Prompt » Retype the tail of the data exactly, starting at the line containing "delivery note number: 804138642 -> 804138142" and stopping at the last line.

Task data »
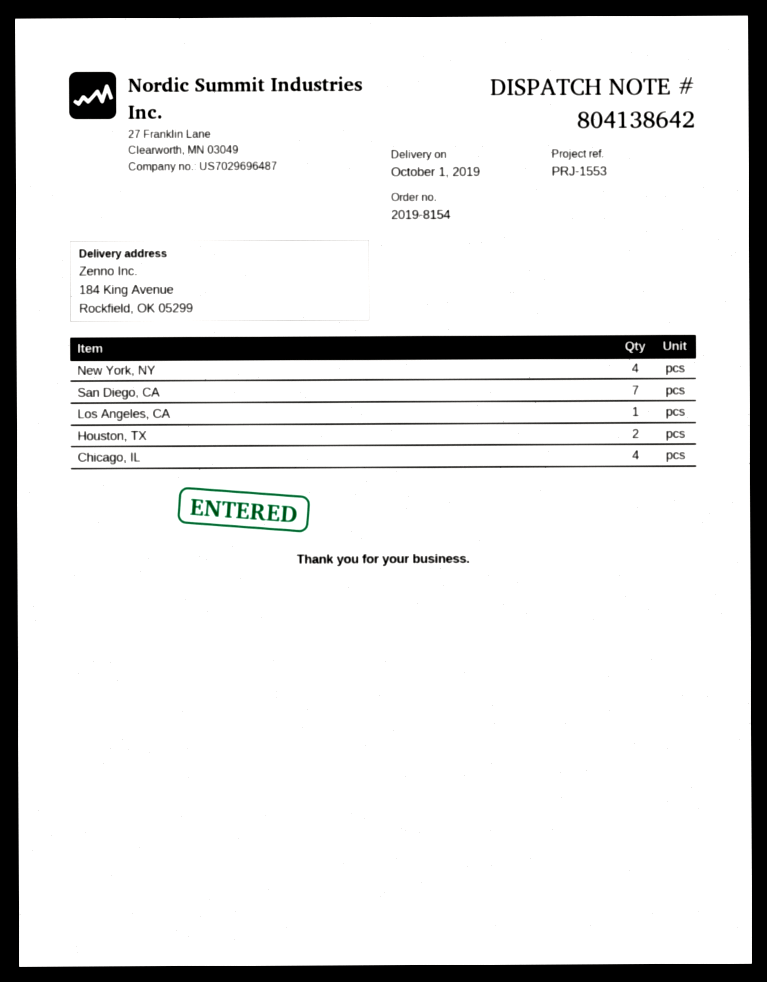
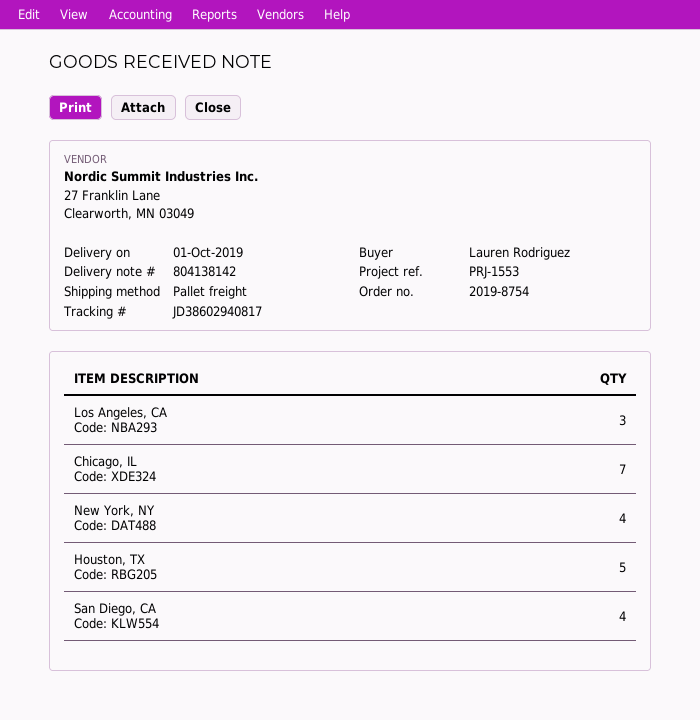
order number: 2019-8154 -> 2019-8754
delivery note number: 804138642 -> 804138142
San Diego, CA: 7 -> 4
Los Angeles, CA: 1 -> 3
Houston, TX: 2 -> 5
Chicago, IL: 4 -> 7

Exercise solution »
delivery note number: 804138642 -> 804138142
San Diego, CA: 7 -> 4
Los Angeles, CA: 1 -> 3
Houston, TX: 2 -> 5
Chicago, IL: 4 -> 7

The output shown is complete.